Riparian forests in northwest Ohio watersheds: Relations among landscape structure, land use/land cover, and water quality in streams

Landscape structure within agricultural watersheds reflects impacts from human activities, which in turn, directly impact water quality in streams. I studied linkages among riparian landscape structure, land cover, and water quality within nine NW Ohio watersheds that drain into Lake Erie. Specifically, I investigated whether: (1) landscape structure metrics of riparian forests may be used as effective indicators of water quality in rivers, (2) relationships between water quality and proportions of riparian land cover types changed with riparian corridors of different widths, and (3) width of riparian vegetation was related to adjacent land cover.
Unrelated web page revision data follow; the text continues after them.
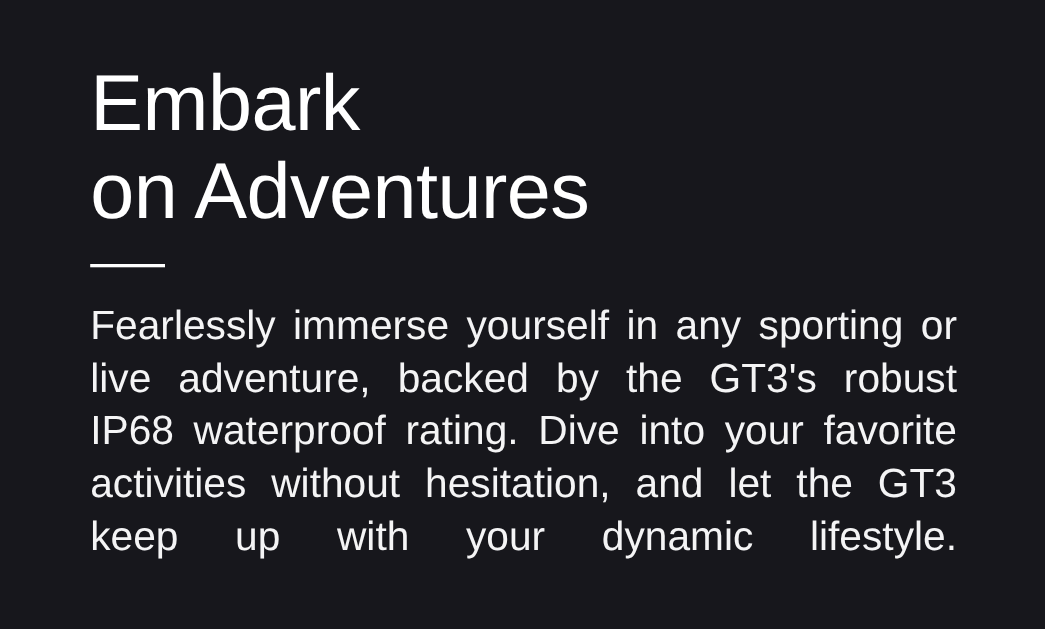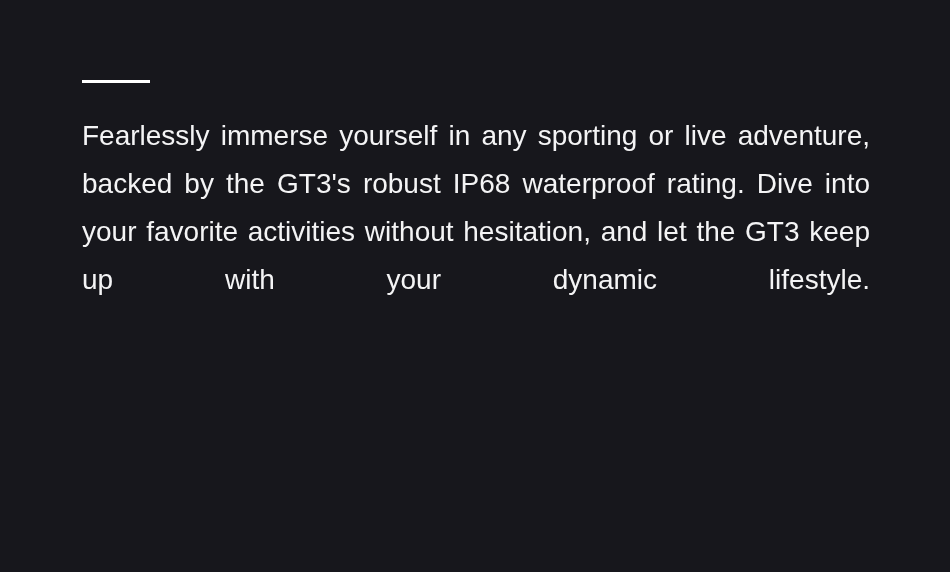"Embark" h1.headline { html: none -> <h1>Embark on Adventures</h1> }
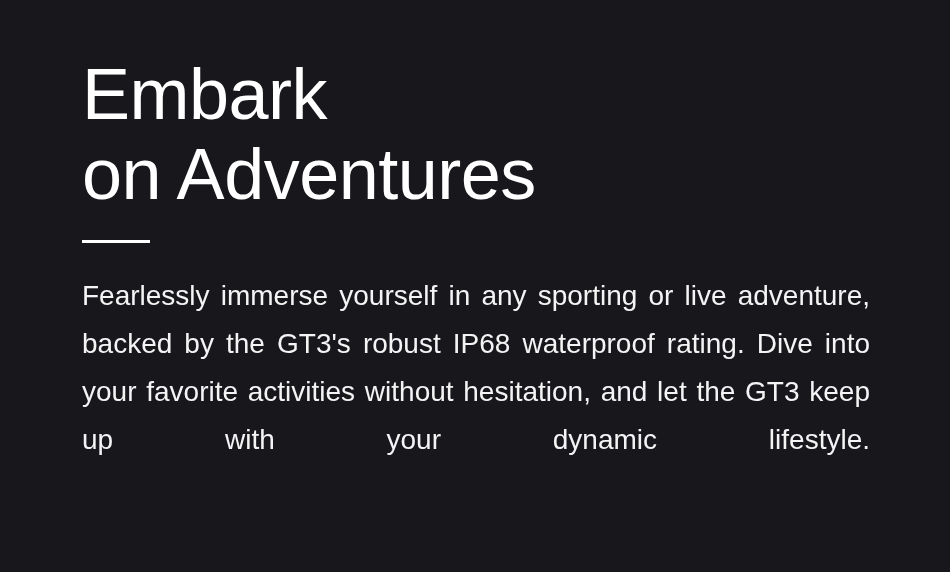"Fearlessly immerse yourself in any" .body-copy { font-size: 28px -> 37px }
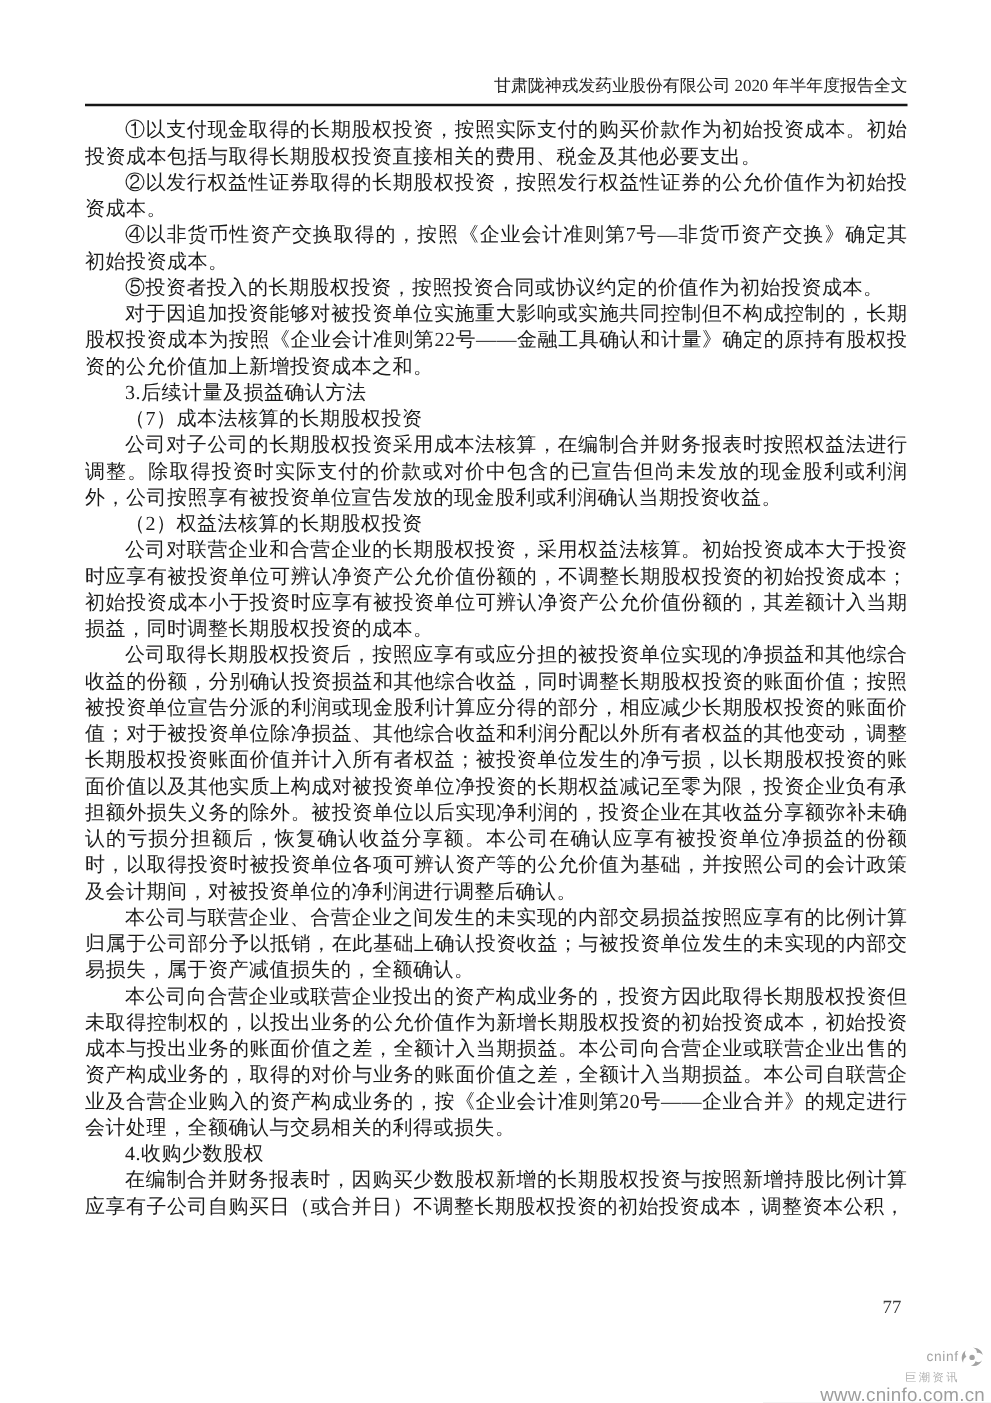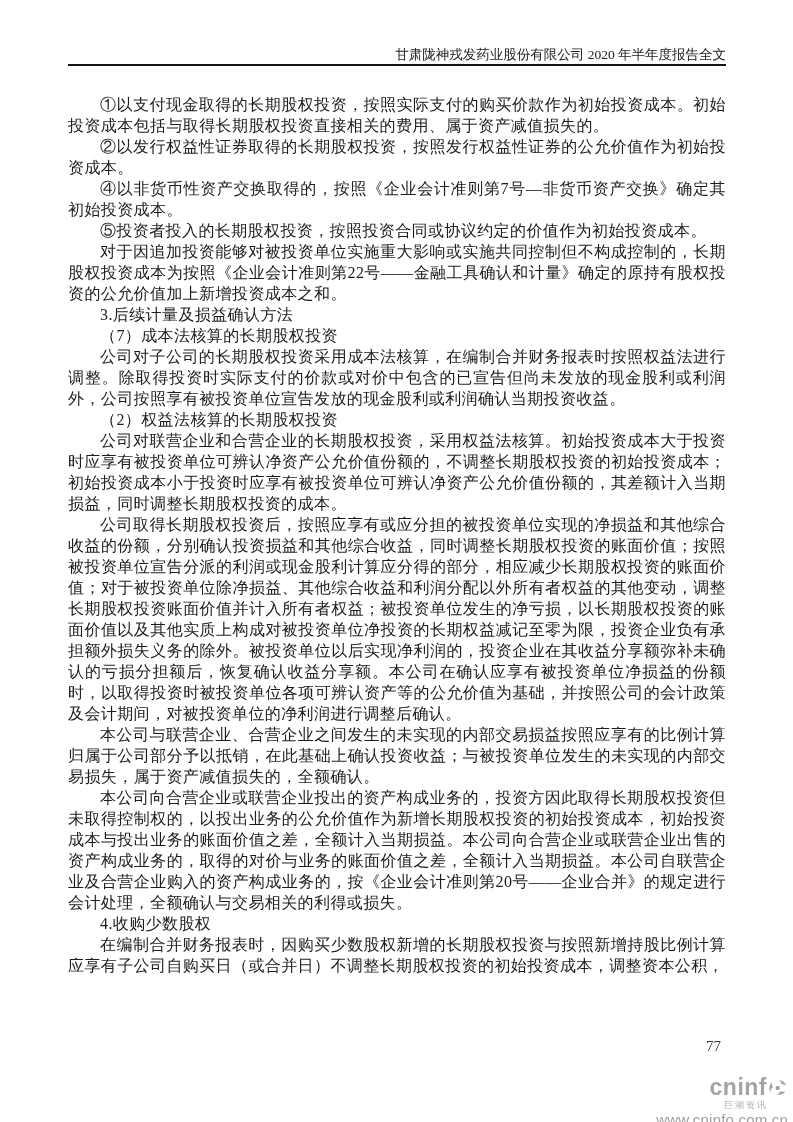"甘肃陇神戎发药业股份有限公司 2020 年半年度报告全文" .header { padding-bottom: none -> 5px; top: 46px -> 60px }
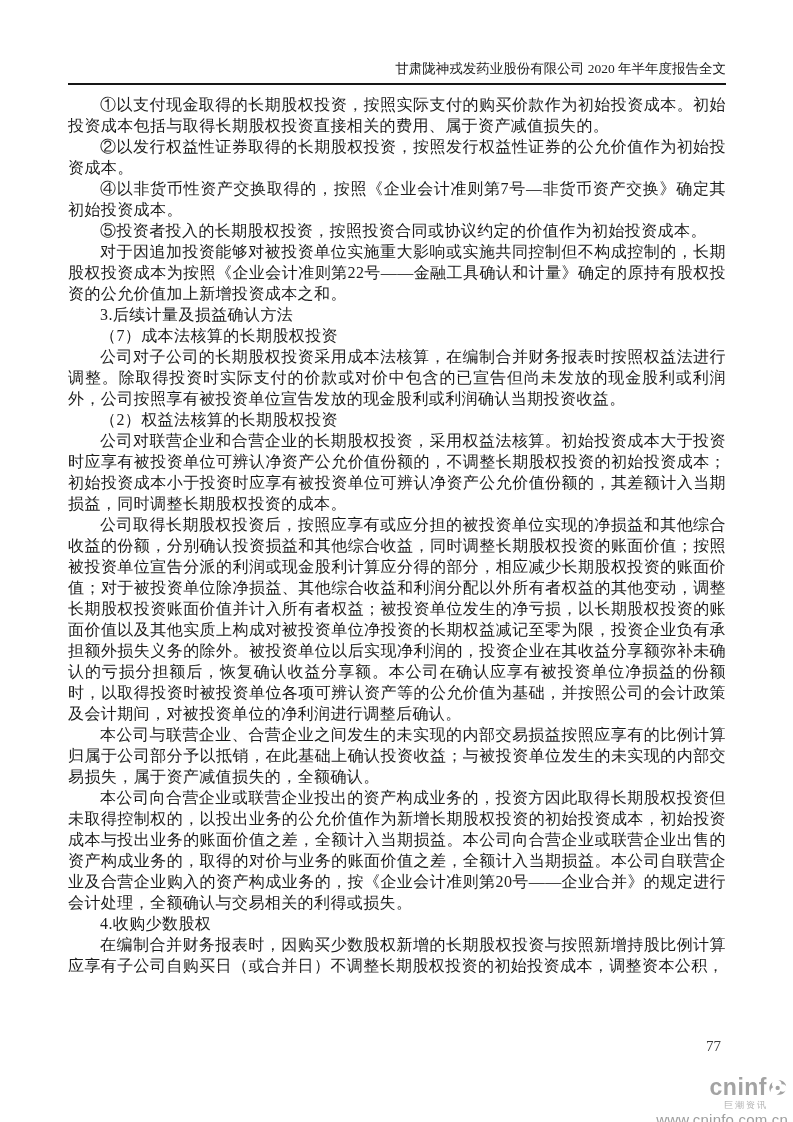"①以支付现金取得的长期股权投资，按照实际支付的购买价款作为初始投资成本。初始投资" p { text: 属于资产减值损失的 -> 税金及其他必要支出 }
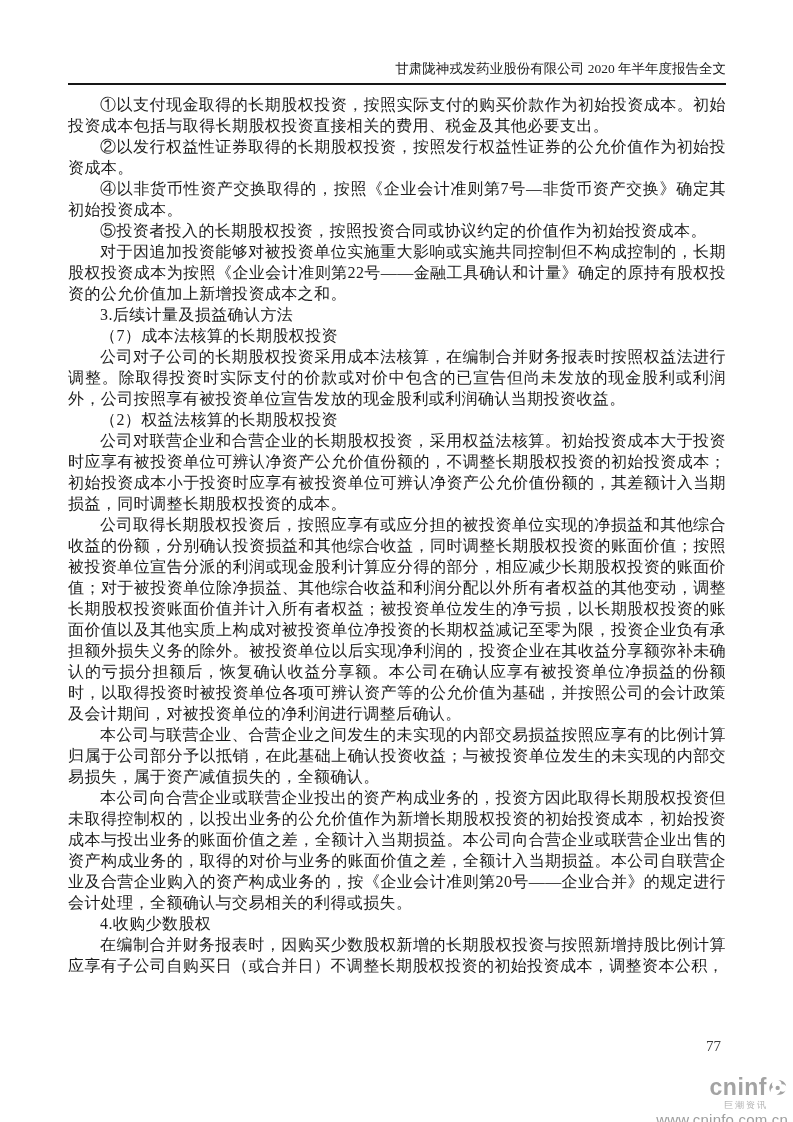"cninf" .logo-brand { font-size: 23px -> 11px; font-weight: bold -> normal }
Multiple regression analyses of landscape structure metrics, computed in GIS for 120-meter wide riparian corridors and nonriparian areas, with water quality annual yields showed that land cover proportions in non-riparian areas and watershed factors (soils, topography, impervious surfaces) predicted (p<0.05) water quality for suspended sediments (SS) (89%), total phosphorus (TP)(81%), nitrate+nitrite (NO 23) (91%), and total dissolved solids (TDS) (52%), better than riparian landscape metrics for forests or combined natural cover types. Selected landscape metrics served as water quality indicators for these watersheds. These metrics included the proportion of natural vegetation or row crops in non-riparian areas for SS, the proportion of natural vegetation in non-riparian areas for TP, and the proportions of row crops within entire watersheds, pasture/hay within non-riparian areas, or pasture/hay in riparian corridors for NO 23. Proportions of row crop and pasture/hay cover continuously increased while natural vegetation decreased across incrementally wider (30, 60, 90, and 120 meters) riparian corridors. Such patterns explained increasingly higher percentages (up to 26%, 46%, and 64% for SS, TP, and NO23, respectively) of water quality variability as determined by simple regressions. Furthermore, Chi-square tests and one-way ANOVAs determined that width of riparian vegetation was Significantly (p<0.01) associated with land cover adjacent to riparian areas and significantly (p<0.01) different among land covers. My results indicated that natural vegetation was highly fragmented or lacking in riparian areas and that reduction of pollutant yields in streams will depend primarily on improving land management in nonriparian portions of watersheds.